I was so ready, anxious, excited, etc. to have Shelby. I had everything ready- nursery painted, curtains and bedding made, clothes washed and hung. All that was missing was a baby. I walked, and walked, and walked everyday. I did jumping jacks. I did the bun and thigh rocker. I skipped down the hallway. Yet when I arrived at my appointment on June 21, I was only 1 cm dilated. I was so disappointed. Now, Shelby was not even due until July 1, but I couldn't wait any longer! I begged Dr. Truitt to do something. So, she left the room for a minute, and came back and said, "OK, you are going to have your baby on the 28th!". Since she was already worried I was going to have to have a C-section because the baby was measuring big, and I apparently have a small pelvis, she thought it would be fine to go ahead and induce me. Of course, I was still hoping to go into labor before then. Jeremy was hoping I would, too, because he said he always envisioned my water breaking in the middle of the night and us rushing to the hospital in a panic like you see in the movies. He thought that looked fun.
But no, I did not go into labor on my own. That was the LONGEST week of my life. Finally, the 27th came. I went to the hospital that morning to get some blood work done and to do all the pre-admit paperwork. I went home, cleaned, and unpacked and re-packed our bags. We were ready. We got to the hospital at 8 pm on the dot. The nurses brought me to my "suite" and got me hooked up to the monitors. Then it was the dreaded IV.
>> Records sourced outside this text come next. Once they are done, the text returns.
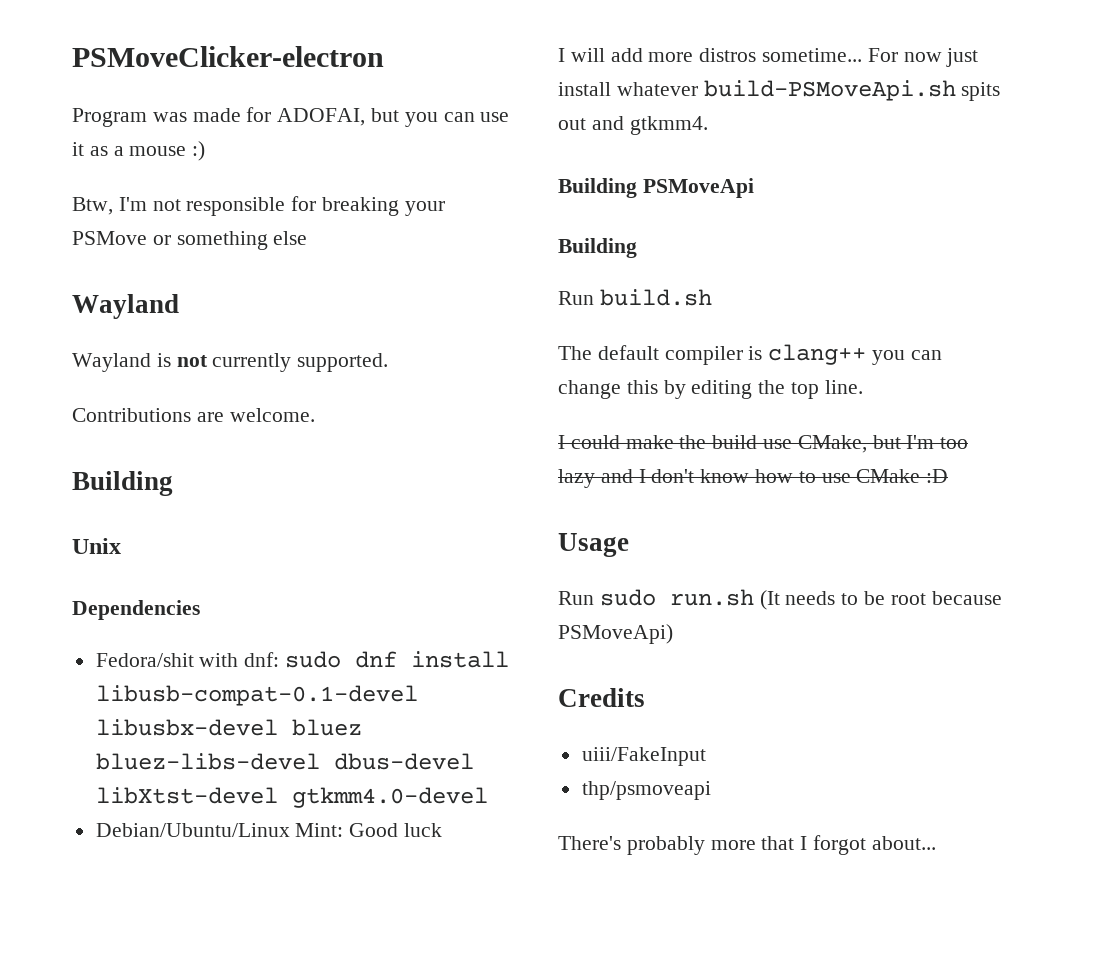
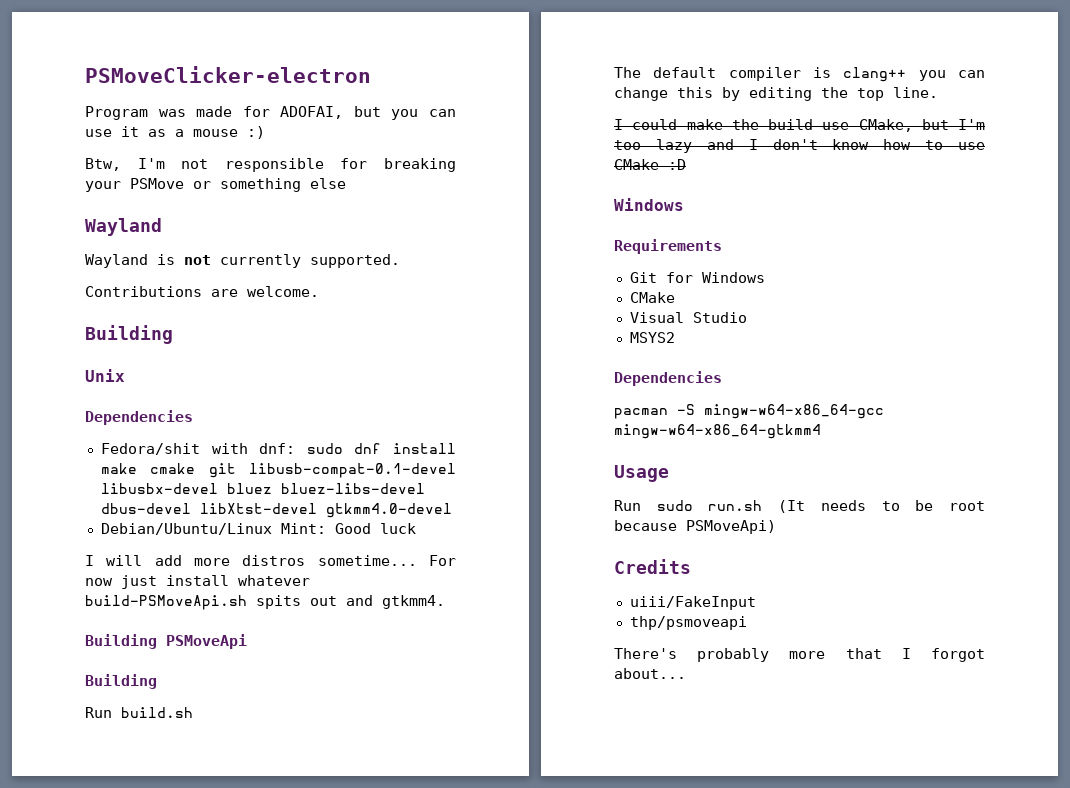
- Fedora/shit with dnf: sudo dnf install libusb-compat-0.1-devel libusbx-devel bluez bluez-libs-devel dbus-devel libXtst-devel gtkmm4.0-devel
+ Fedora/shit with dnf: sudo dnf install make cmake git libusb-compat-0.1-devel libusbx-devel bluez bluez-libs-devel dbus-devel libXtst-devel gtkmm4.0-devel
  I could make the build use CMake, but I'm too lazy and I don't know how to use CMake :D
+ Windows
+ Requirements
+ Git for Windows
+ CMake
+ Visual Studio
+ MSYS2
+ Dependencies
+ pacman -S mingw-w64-x86_64-gcc mingw-w64-x86_64-gtkmm4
At 9 pm the nurse gave me the first round of Cytotec. She said, "Oh don't worry, most women don't even begin to have contractions until the second or third dose". After about 10 minutes they started coming. At first I thought I could handle it. They weren't so bad. But then they got stronger. And longer. After about 30 minutes the nurse came to check on me and she said I could have the epidural if I wanted. I didn't want to go that far just yet, so she just gave me some pain medicine. Whatever it was, it knocked me out! I remember waking up at one point in the night because the monitor was broken and it kept beeping for no reason. I was trying to call Jeremy (who was sleeping on the couch) to tell him to get the nurse, but it was as if my voice was gone. Finally I was able to speak and move somewhat, and after screaming Jeremy's name for 5 minutes he woke up. I don't remember the nurse coming in during the night to give me the 2nd dose of Cytotec, but she did.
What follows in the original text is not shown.